Todd,
Thank you very much for your reply. My understanding of RAID 10 is wrong.
I understand that one can not get absolute sequential disk access even on
one single disk, the reason I'm interested with this question is that the
design document of Kafka emphasize that Kafka make advantage of the
sequential disk acceess to improve the disk performance, and I can' t
understand how to achive this with thounds of open files.

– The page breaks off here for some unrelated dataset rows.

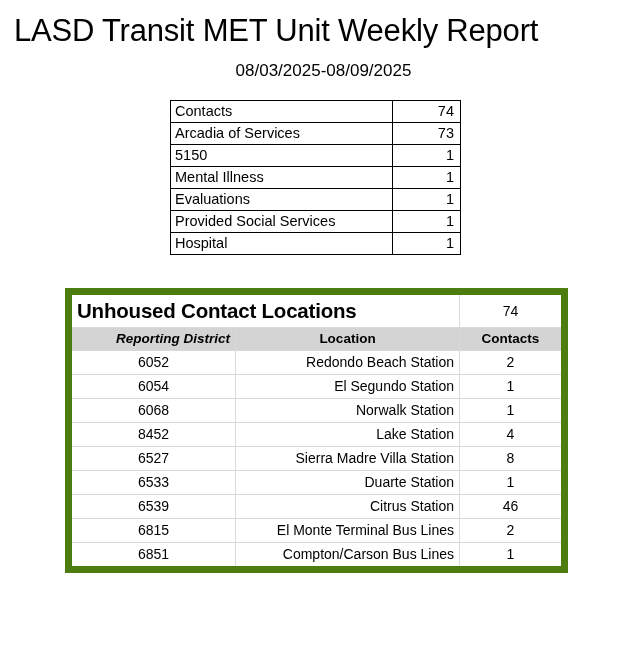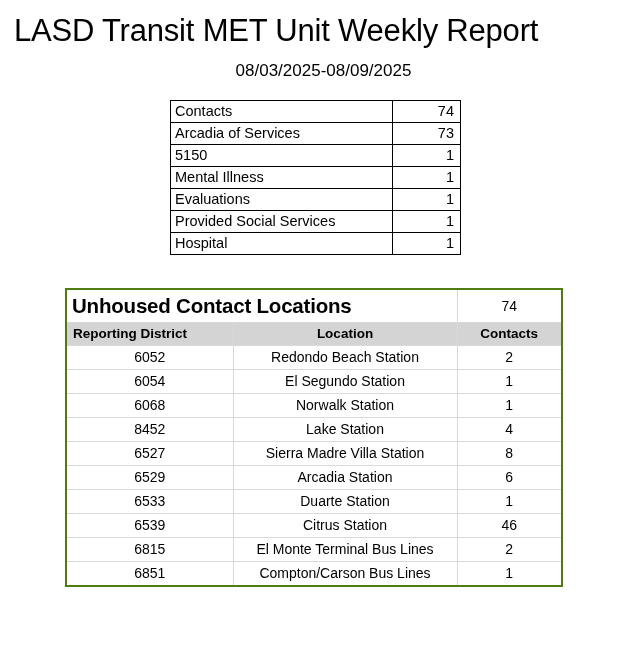"Unhoused Contact Locations" .locations-table { border: 2px solid #4d7c0f -> 7px solid #4d7c0f }
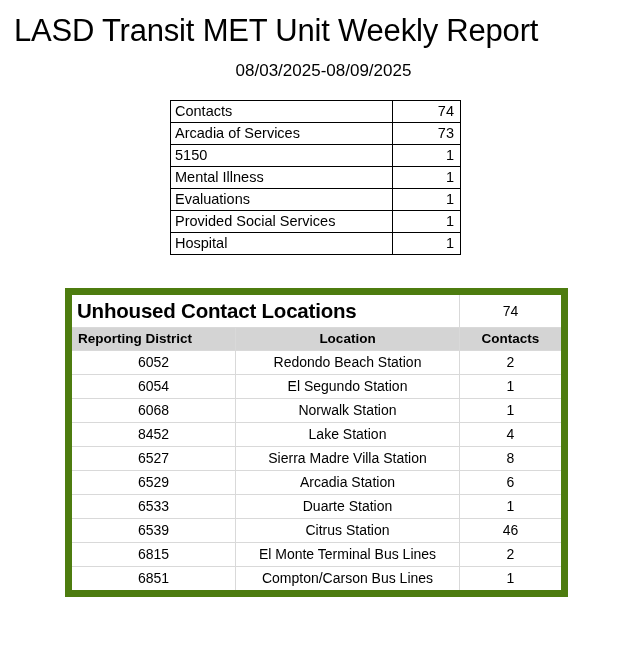"Reporting District" .loc-head.district { font-style: none -> italic; text-align: left -> right }
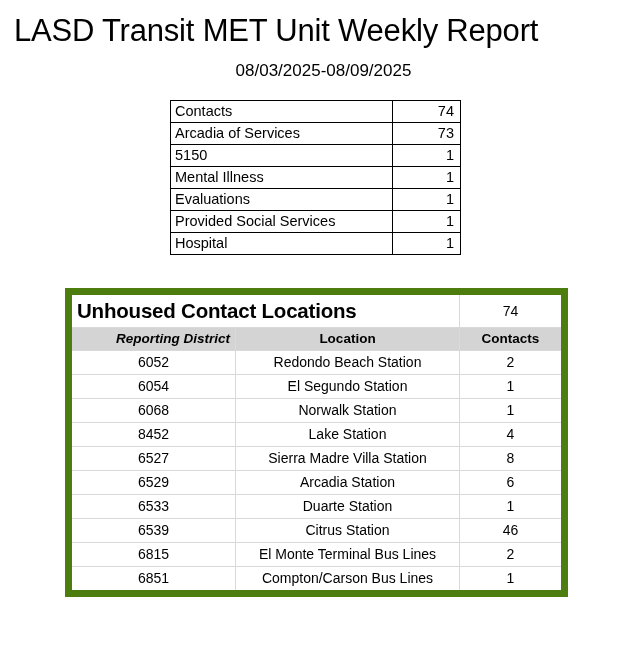"Redondo Beach Station" .cell-location { text-align: center -> right }
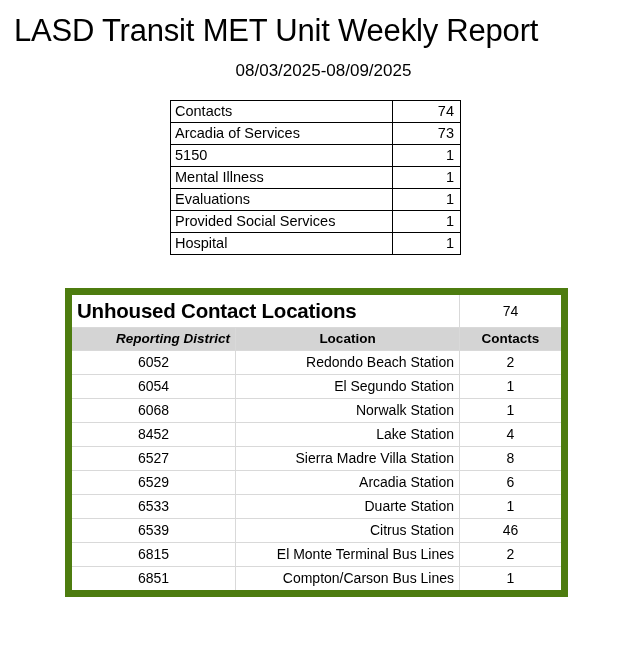"6529" tr.loc-row { html: <tr> <td>6529</td> <td>Arcadia Station</td> <td>6</td> </tr> -> none }
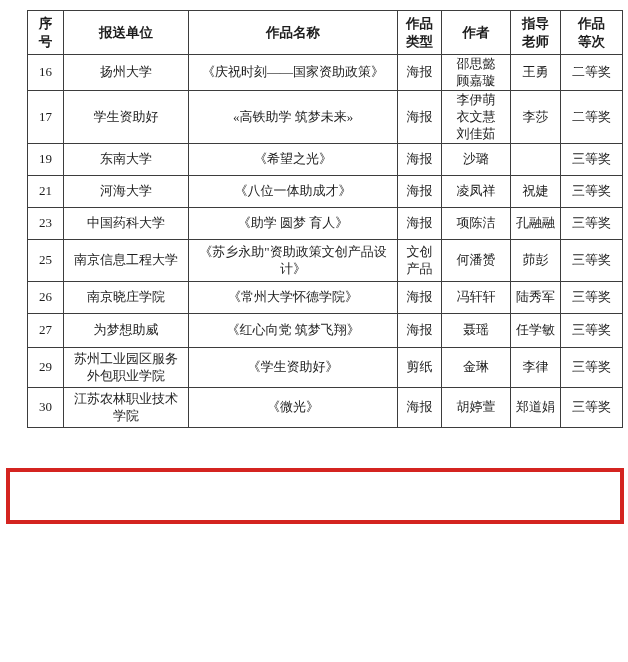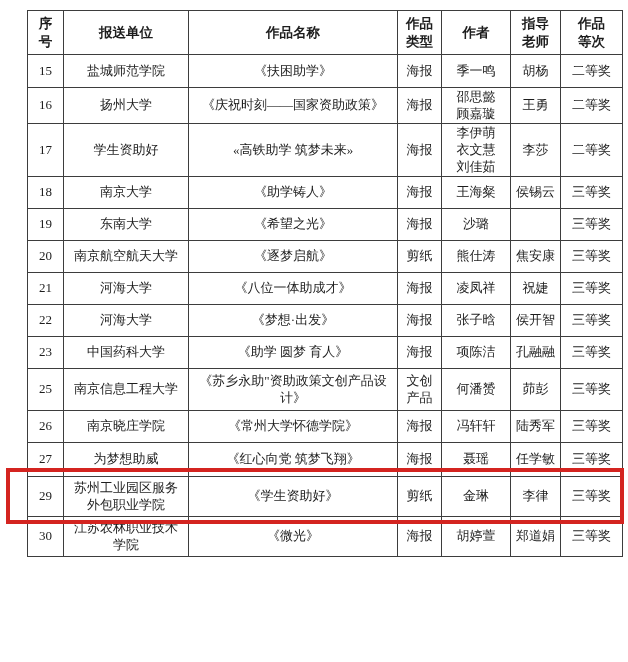"15" tr { html: <tr> <td>15</td> <td>盐城师范学院</td> <td>《扶困助学》</td> <td>海报</td> <td>季一鸣</td> <td>胡杨</td> <td>二等奖</td> </tr> -> none }
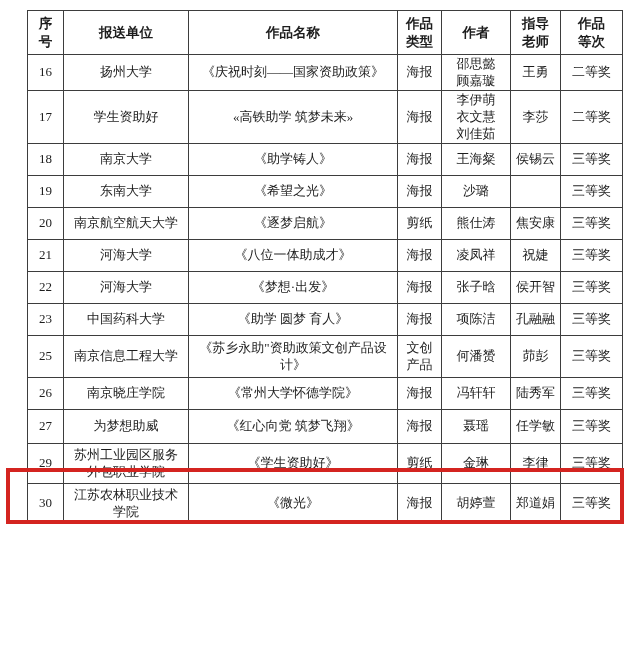"18" tr { html: <tr> <td>18</td> <td>南京大学</td> <td>《助学铸人》</td> <td>海报</td> <td>王海粲</td> <td>侯锡云</td> <td>三等奖</td> </tr> -> none }
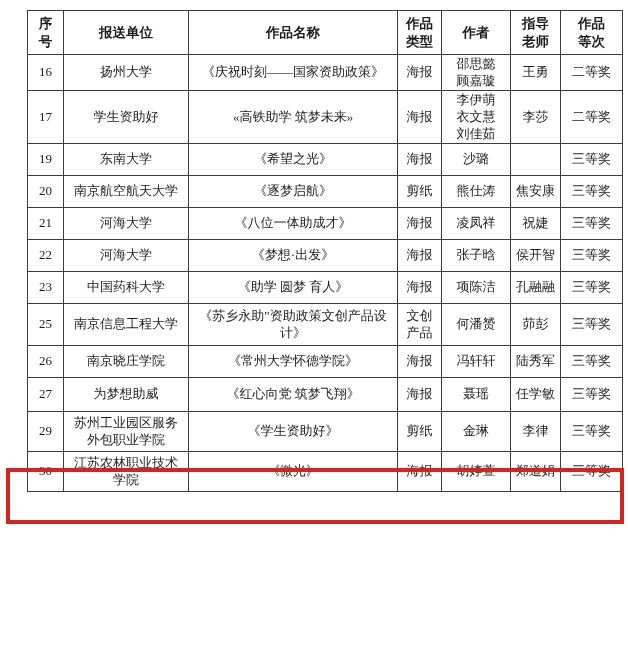"20" tr { html: <tr> <td>20</td> <td>南京航空航天大学</td> <td>《逐梦启航》</td> <td>剪纸</td> <td>熊仕涛</td> <td>焦安康</td> <td>三等奖</td> </tr> -> none }
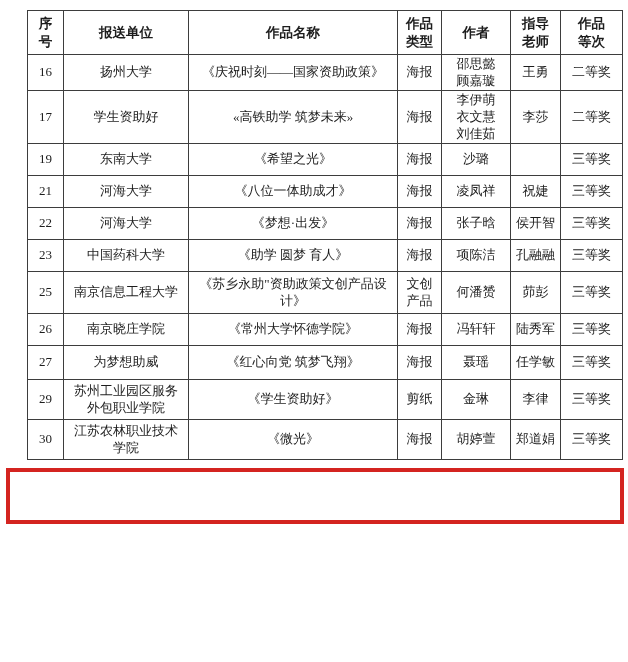"22" tr { html: <tr> <td>22</td> <td>河海大学</td> <td>《梦想·出发》</td> <td>海报</td> <td>张子晗</td> <td>侯开智</td> <td>三等奖</td> </tr> -> none }
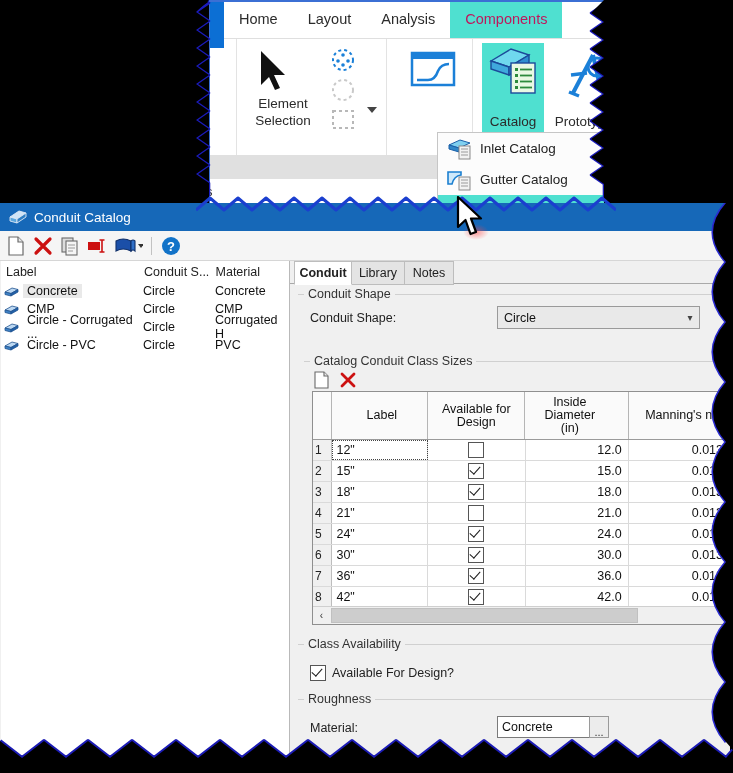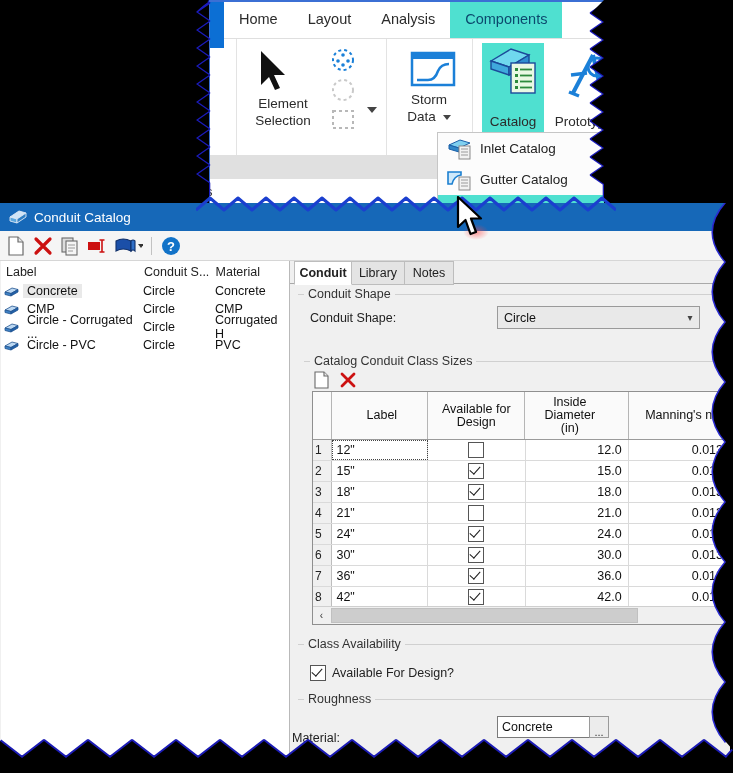"Components" .rtab.active { color: #0c4a6e -> #be185d }
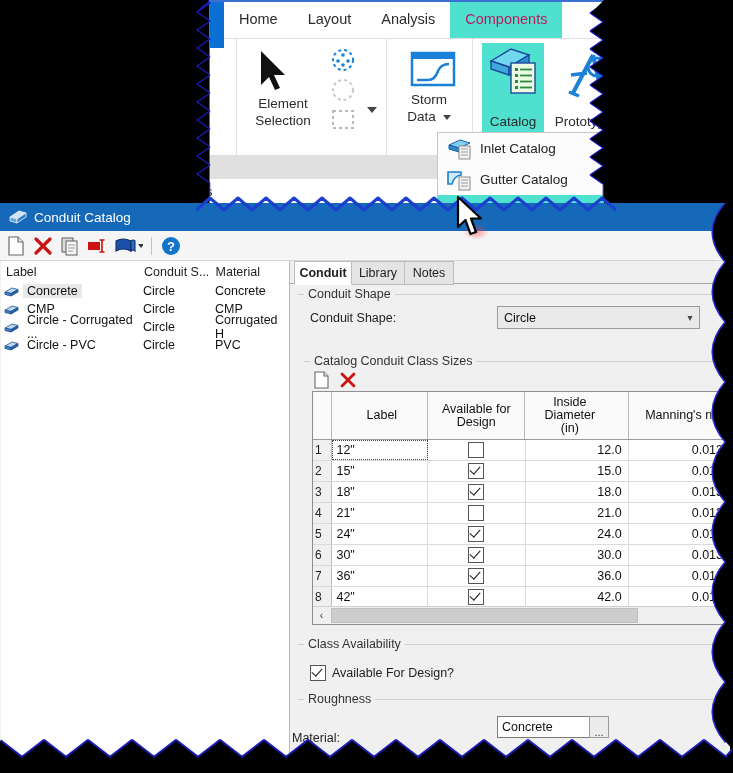"Storm" div.storm-label { html: <div> <span>Storm</span><br> <span>Data</span> <span></span> </div> -> none }
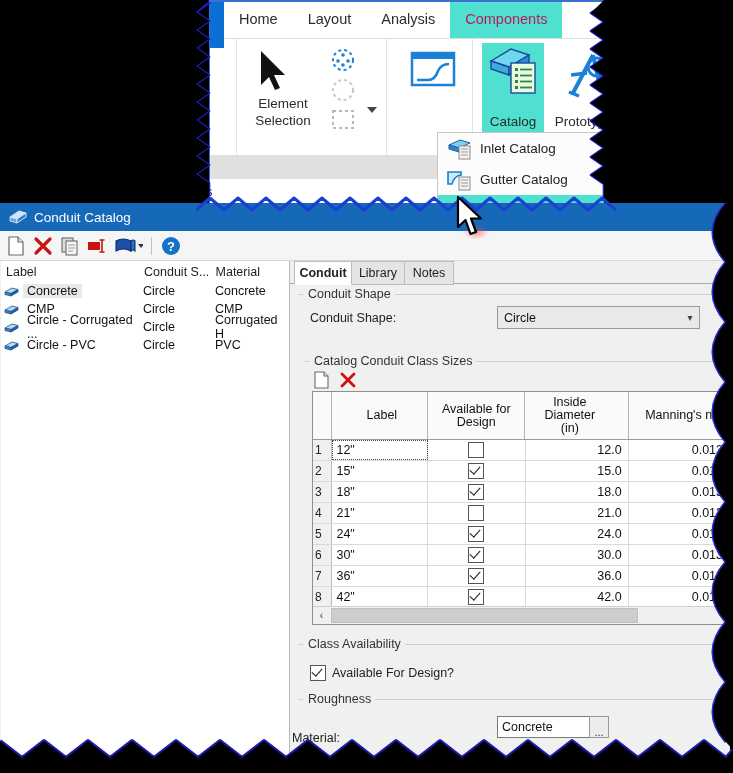"Material:" div.fld-label { left: 2px -> 20px; margin-top: 10px -> none }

I thought that compare to one or fewer files, thounds of open files will
make the disk access much more random, and make the disk performance much
more weak.
You mentioned that to increase overall IO cpapcity, one will have to use
multiple spindles with sufficiently fast disk speed, but will it be more
effective for the disk with fewer files? Or does the num of files is not an
important factor for the entire performance of Kafka?
Thanks again.
xiaobinshe
2014-10-23 22:01 GMT+08:00 Todd Palino tpal...@gmail.com:
Your understanding of RAID 10 is slightly off. Because it is a combination
of striping and mirroring, trying to say that there are 4000 open files per
pair of disks is not accurate. The disk, as far as the system is concerned,
is the entire RAID. Files are striped across all mirrors, so any open file
will cross all 7 mirror sets.
Even if you were to operate on a single disk, you're never going to be able
to ensure sequential disk access with Kafka. Even if you have a single
partition on a disk, there will be multiple log files for that partition
and you will have to seek to read older data. What you have to do is use
multiple spindles, with sufficiently fast disk speeds, to increase your
overall IO capacity. You can also tune to get a little more. For example,
we use a 120 second commit on that mount point to reduce the frequency of
flushing to disk.
-Todd
On Wed, Oct 22, 2014 at 10:09 PM, Xiaobin She xiaobin...@gmail.com
wrote:
Todd,
Thank you for the information.
With 28,000+ files and 14 disks, that makes there are averagely about
4000
open files on two disk ( which is treated as one single disk) , am I
right?
How do you manage to make the all the write operation to thest 4000 open
files be sequential to the disk?
As far as I know, write operation to different files on the same disk
will
cause random write, which is not good for performance.
xiaobinshe
2014-10-23 1:00 GMT+08:00 Todd Palino tpal...@gmail.com:
In fact there are many more than 4000 open files. Many of our brokers
run
with 28,000+ open files (regular file handles, not network
connections).
In
our case, we're beefing up the disk performance as much as we can by
running in a RAID-10 configuration with 14 disks.
-Todd
On Tue, Oct 21, 2014 at 7:58 PM, Xiaobin She xiaobin...@gmail.com
wrote:
Todd,
Actually I'm wondering how kafka handle so much partition, with one
partition there is at least one file on disk, and with 4000
partition,
there will be at least 4000 files.
When all these partitions have write request, how did Kafka make the
write
operation on the disk to be sequential (which is emphasized in the
design
document of Kafka) and make sure the disk access is effective?
Thank you for your reply.
xiaobinshe
2014-10-22 5:10 GMT+08:00 Todd Palino tpal...@gmail.com:
As far as the number of partitions a single broker can handle,
we've
set
our cap at 4000 partitions (including replicas). Above that we've
seen
some
performance and stability issues.
-Todd
On Tue, Oct 21, 2014 at 12:15 AM, Xiaobin She
xiaobin...@gmail.com
wrote:
hello, everyone
I'm new to kafka, I'm wondering what's the max num of partition
can
one
siggle machine handle in Kafka?
Is there an sugeest num?
Thanks.
xiaobinshe